Welcome to X-CTF 2016!

======================
What\'s your name?
Hello AAA%AAsAABAA$AAnAACAA-AA(AADAA;AA)AAEAAaAA0AAFAAb.
Program received signal SIGSEGV, Segmentation fault.
gdb-peda$ pattern search
Registers contain pattern buffer:
EBP+0 found at offset: 32
EIP+0 found at offset: 36

So what this tells me is that I’ll have to fill the first 36 bytes of input with junk before filling the 4 bytes with the memory address I’d like the program to jump to.

In a classical buffer overflow, what I’d do is to fill the 36 bytes with shellcode, and then modify the EIP value to jump to where my shellcode is located. However, this is only feasible if (1) I know the memory address of the shellcode, (2) DEP is not enabled and (3) if ASLR was not enabled, it’d be slightly easier to bruteforce the memory address of the shellcode.

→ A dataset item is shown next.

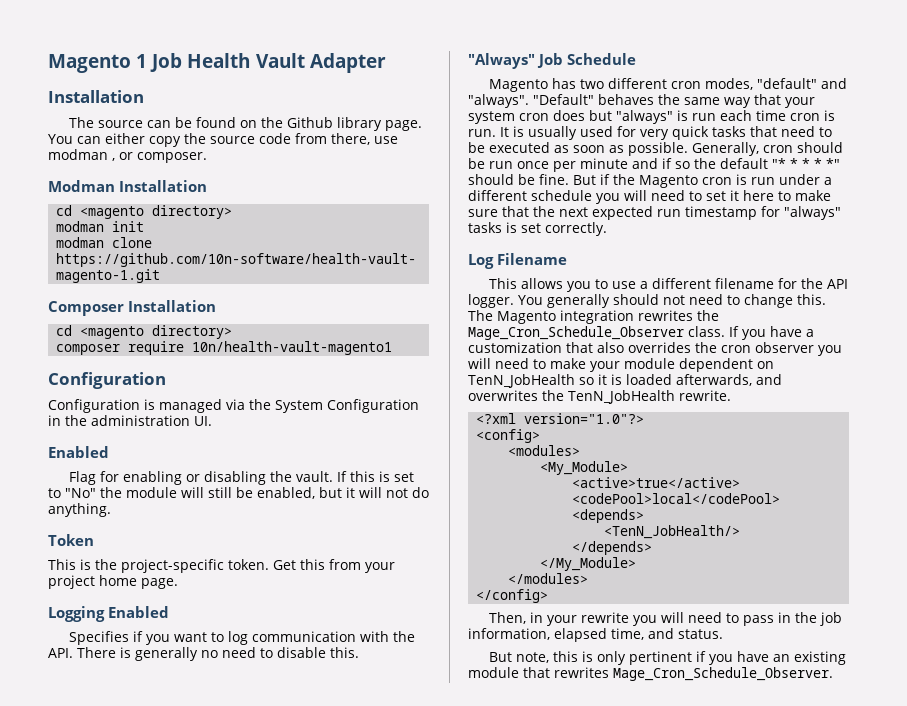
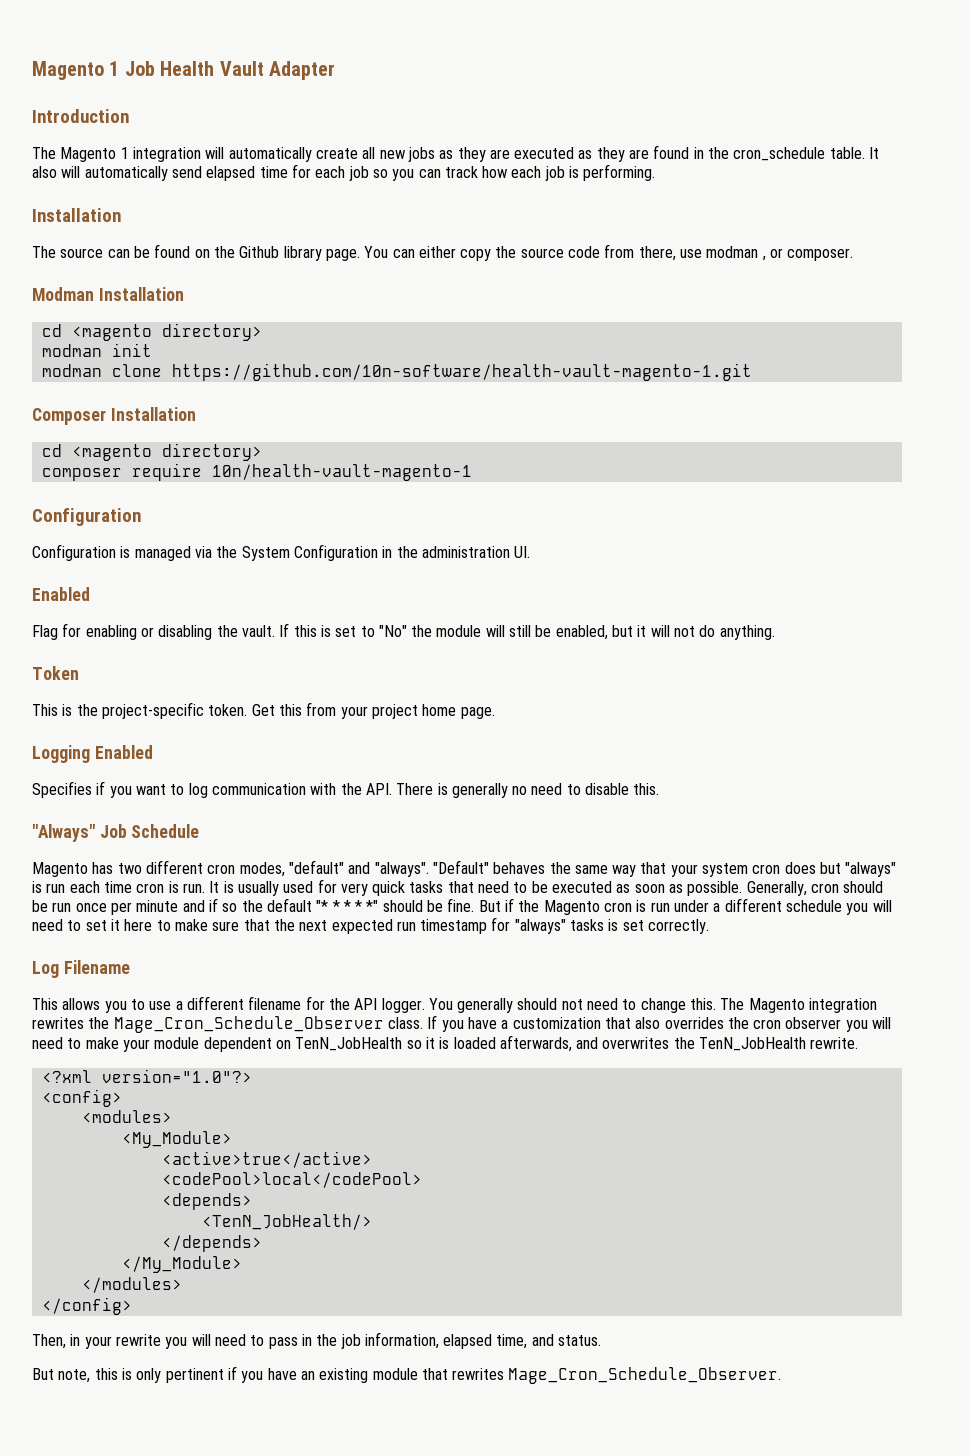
(386, 63) none -> [32,109,129,123] [32,145,880,162] [32,164,656,181] // Introduction // The Magento 1 integration will automatically create all new jobs as they are executed as they are found in the cron_schedule table. It also will automatically send elapsed time for each job so you can track how each job is performing.
[192,341,393,355] 10n/health-vault-magento1 -> [211,464,472,481] 10n/health-vault-magento-1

In this case, DEP is disabled. However, we do not have any information of the memory layout or the libc addresses (which would allows us to craft a return-to-libc or ROP exploit).

However, upon closer inspection, you will notice that there are some ROP gadgets provided in the binary that could allow us to perform stack pivoting and thus execute our shellcode. Conveniently it’s contained in a function called hint ;).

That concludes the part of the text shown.